Jitneys picked up the slack. I’d see cars idling around the 95th Street Red Line station, for instance. They knew that few cabs would take people the rest of the way from where the train stopped. The city knew, too, and looked the other way.
The year I quit driving a cab—2012—was the year Uber came to town. They recruited me because I’d written a book and I used their app to pick up some fares. There wasn’t much work yet, but that iPhone was like a crystal ball which revealed a dark future for the taxi industry.
The other day an Uber driver picked me up in Bridgeport. We drove south, through where the stockyards used to be, then east down Garfield and around Kenwood and Bronzeville. He admitted to being nervous and unfamiliar with these places.
He wanted to know what being a cab driver had been like. How did I navigate the city with no GPS? Did I make more than the sub-minimum wage that is standard in the rideshare racket?
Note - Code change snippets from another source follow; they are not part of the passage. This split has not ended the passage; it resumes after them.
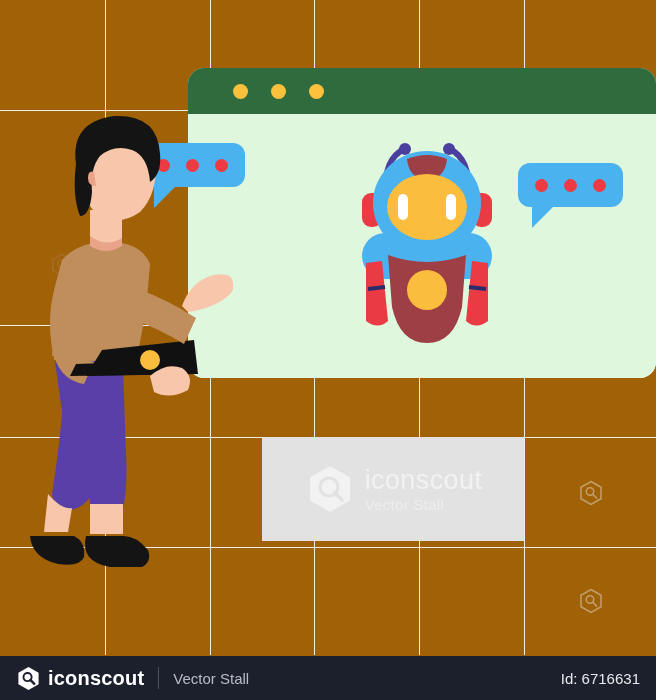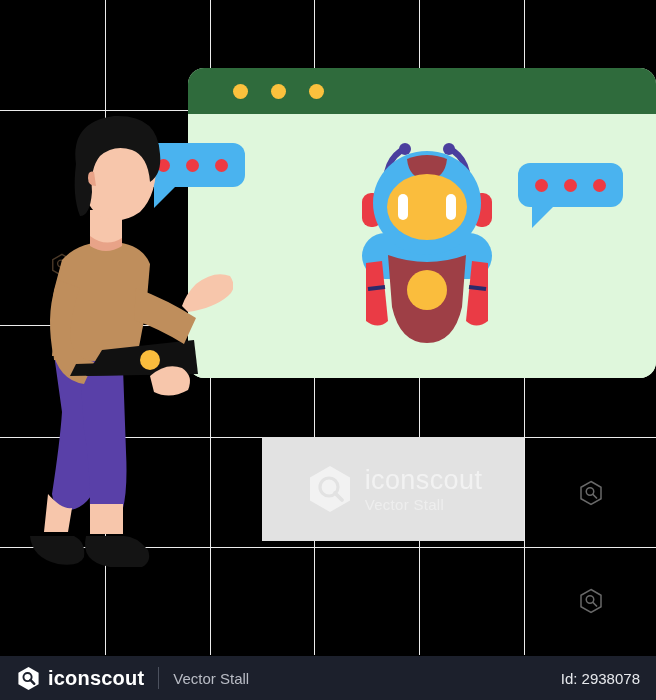--- a/index.html
+++ b/index.html
@@ -14,7 +14,7 @@
     position: relative;
     width: 656px;
     height: 700px;
-    background: #000000;
+    background: #a16207;
     overflow: hidden;
   }
   

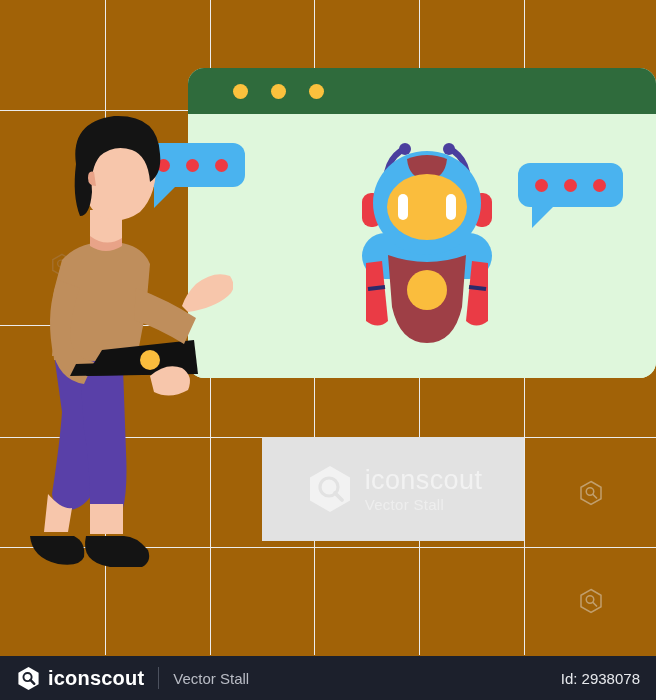--- a/index.html
+++ b/index.html
@@ -327,7 +327,7 @@
     </span>
     <span class="fl-div"></span>
     <span class="fl-author">Vector Stall</span>
-    <span class="fl-id">Id: 2938078</span>
+    <span class="fl-id">Id: 6716631</span>
   </div>
 
 </div>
In 2018 the cab industry is all but dead. Maybe fares will go back down to a nickel. Then all we’ll have are jitneys.
“Cab Dream”
I had another cab dream last night. I have them a lot. Twelve years behind the wheel will do that. In this one, I had taken or stolen some guy’s cab and was driving around. It was a Blue Ribbon, one of the smaller cab companies in town. I pulled into a hotel driveway and a drunk staggered my way, waving a fistful of bills. He wanted a ride but refused to say where he was going, so I maneuvered around him and started driving away. He screamed after me that he had my cab number and that he was going to report me.
I remember feeling so happy that it didn’t matter what he did because it wasn’t my cab and no one would ever know.